Source material.
--------------------------------------------------
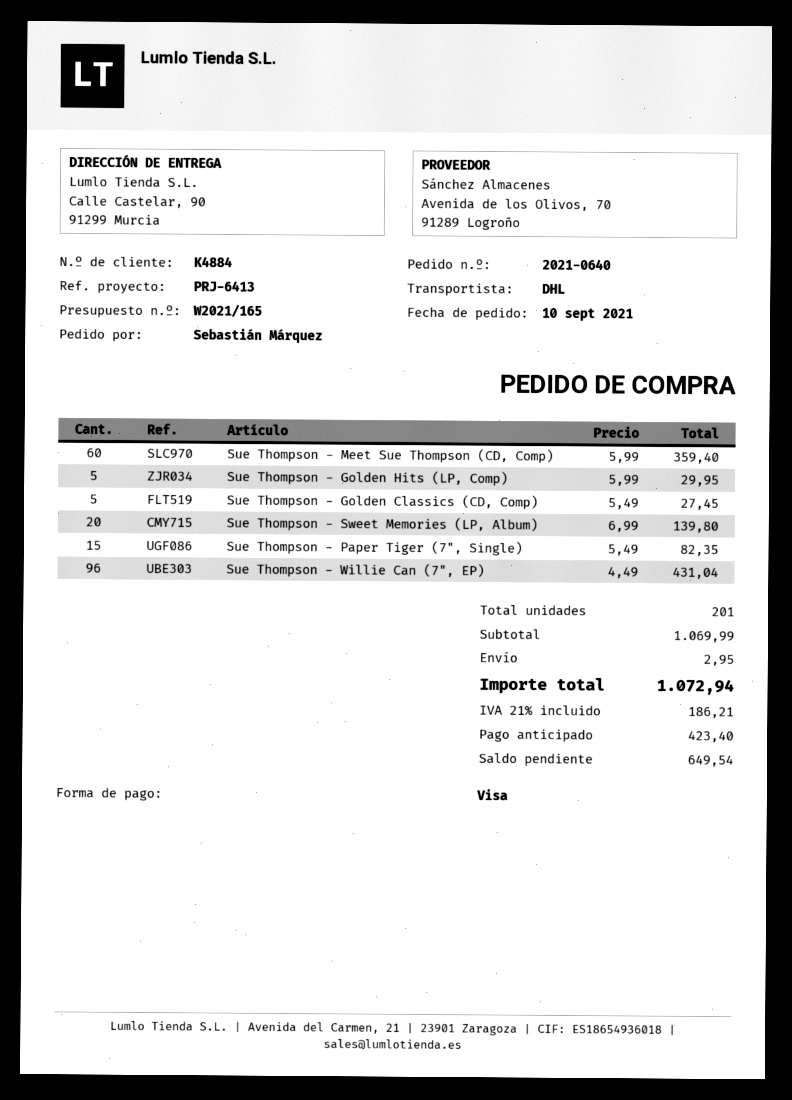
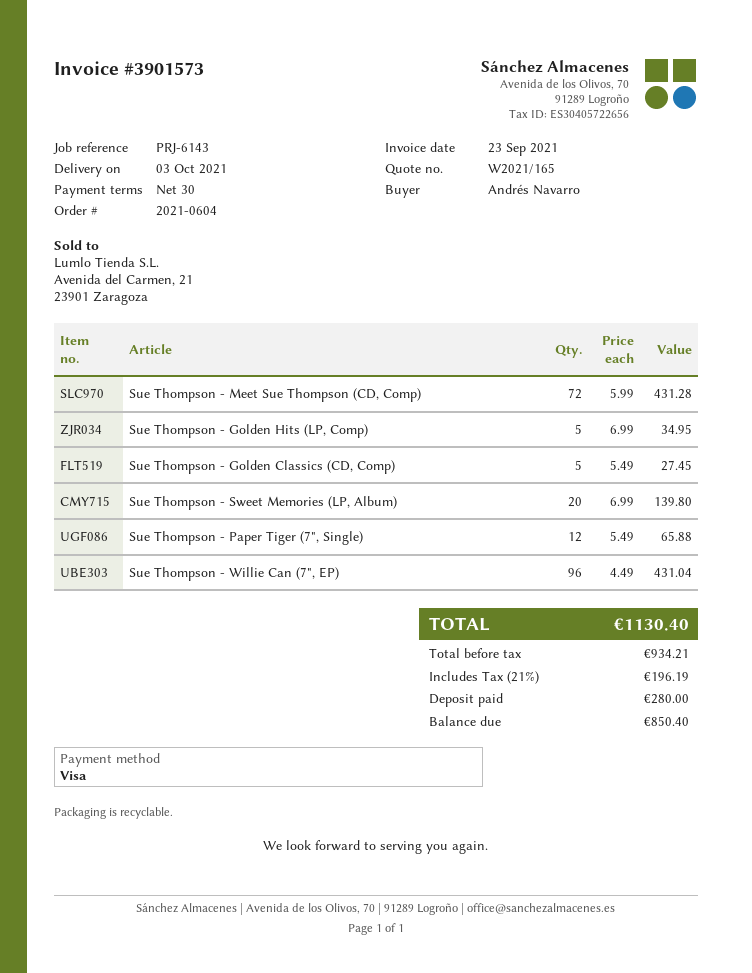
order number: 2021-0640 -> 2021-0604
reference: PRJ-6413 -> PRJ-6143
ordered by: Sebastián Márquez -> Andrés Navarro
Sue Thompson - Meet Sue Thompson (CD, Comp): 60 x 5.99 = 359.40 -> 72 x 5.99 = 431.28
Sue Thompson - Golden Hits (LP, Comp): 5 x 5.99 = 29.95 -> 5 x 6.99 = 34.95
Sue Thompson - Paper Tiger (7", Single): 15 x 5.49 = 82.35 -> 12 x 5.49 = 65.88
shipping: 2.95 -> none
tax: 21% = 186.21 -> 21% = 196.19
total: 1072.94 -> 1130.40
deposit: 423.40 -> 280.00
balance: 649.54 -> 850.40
--------------------------------------------------
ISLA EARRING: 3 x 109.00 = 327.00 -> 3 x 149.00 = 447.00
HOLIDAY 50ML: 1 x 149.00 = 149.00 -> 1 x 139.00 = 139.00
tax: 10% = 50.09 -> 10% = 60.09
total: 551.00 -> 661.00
--------------------------------------------------
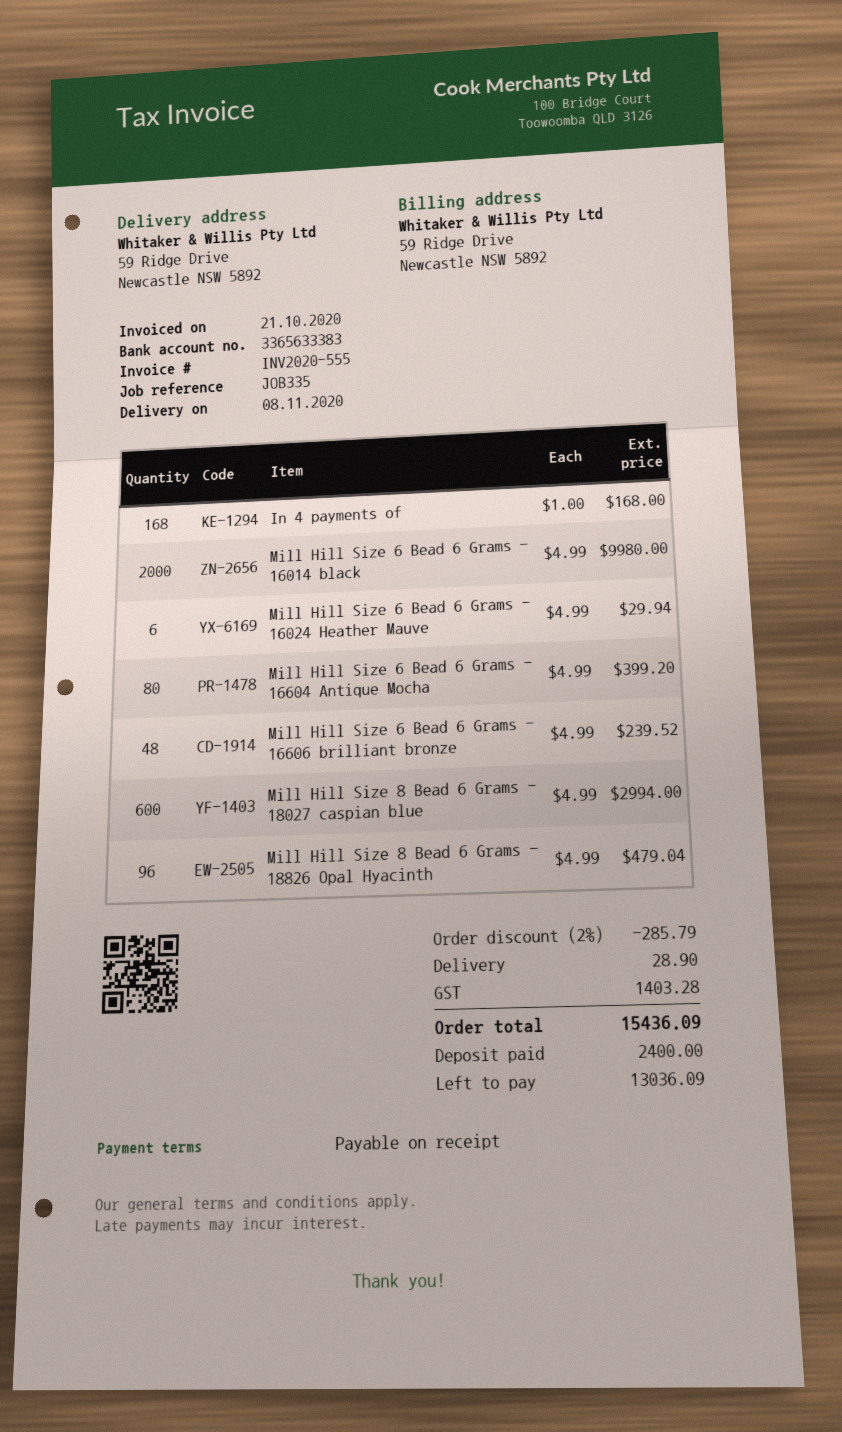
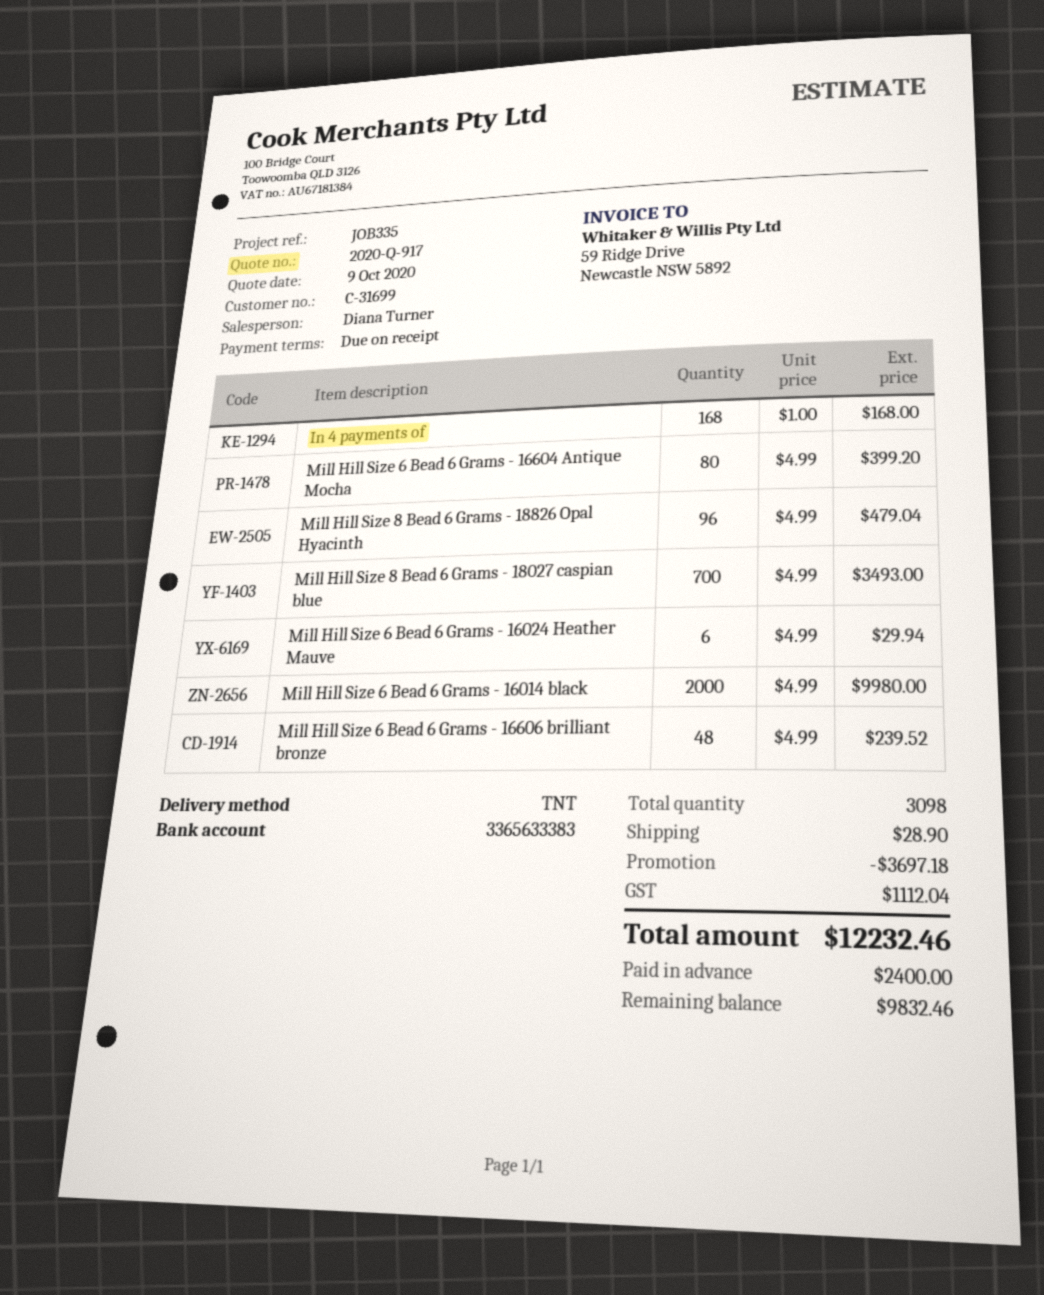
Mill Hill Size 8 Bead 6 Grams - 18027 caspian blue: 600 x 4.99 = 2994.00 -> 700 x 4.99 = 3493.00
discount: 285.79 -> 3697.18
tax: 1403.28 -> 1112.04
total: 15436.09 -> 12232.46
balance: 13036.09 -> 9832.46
--------------------------------------------------
Problem statement.
Of all the entries above, output exactly the lines between the one holding "order number: 2021-0640 -> 2021-0604" and the one holding "balance: 649.54 -> 850.40", inclusive.

Answer space.
order number: 2021-0640 -> 2021-0604
reference: PRJ-6413 -> PRJ-6143
ordered by: Sebastián Márquez -> Andrés Navarro
Sue Thompson - Meet Sue Thompson (CD, Comp): 60 x 5.99 = 359.40 -> 72 x 5.99 = 431.28
Sue Thompson - Golden Hits (LP, Comp): 5 x 5.99 = 29.95 -> 5 x 6.99 = 34.95
Sue Thompson - Paper Tiger (7", Single): 15 x 5.49 = 82.35 -> 12 x 5.49 = 65.88
shipping: 2.95 -> none
tax: 21% = 186.21 -> 21% = 196.19
total: 1072.94 -> 1130.40
deposit: 423.40 -> 280.00
balance: 649.54 -> 850.40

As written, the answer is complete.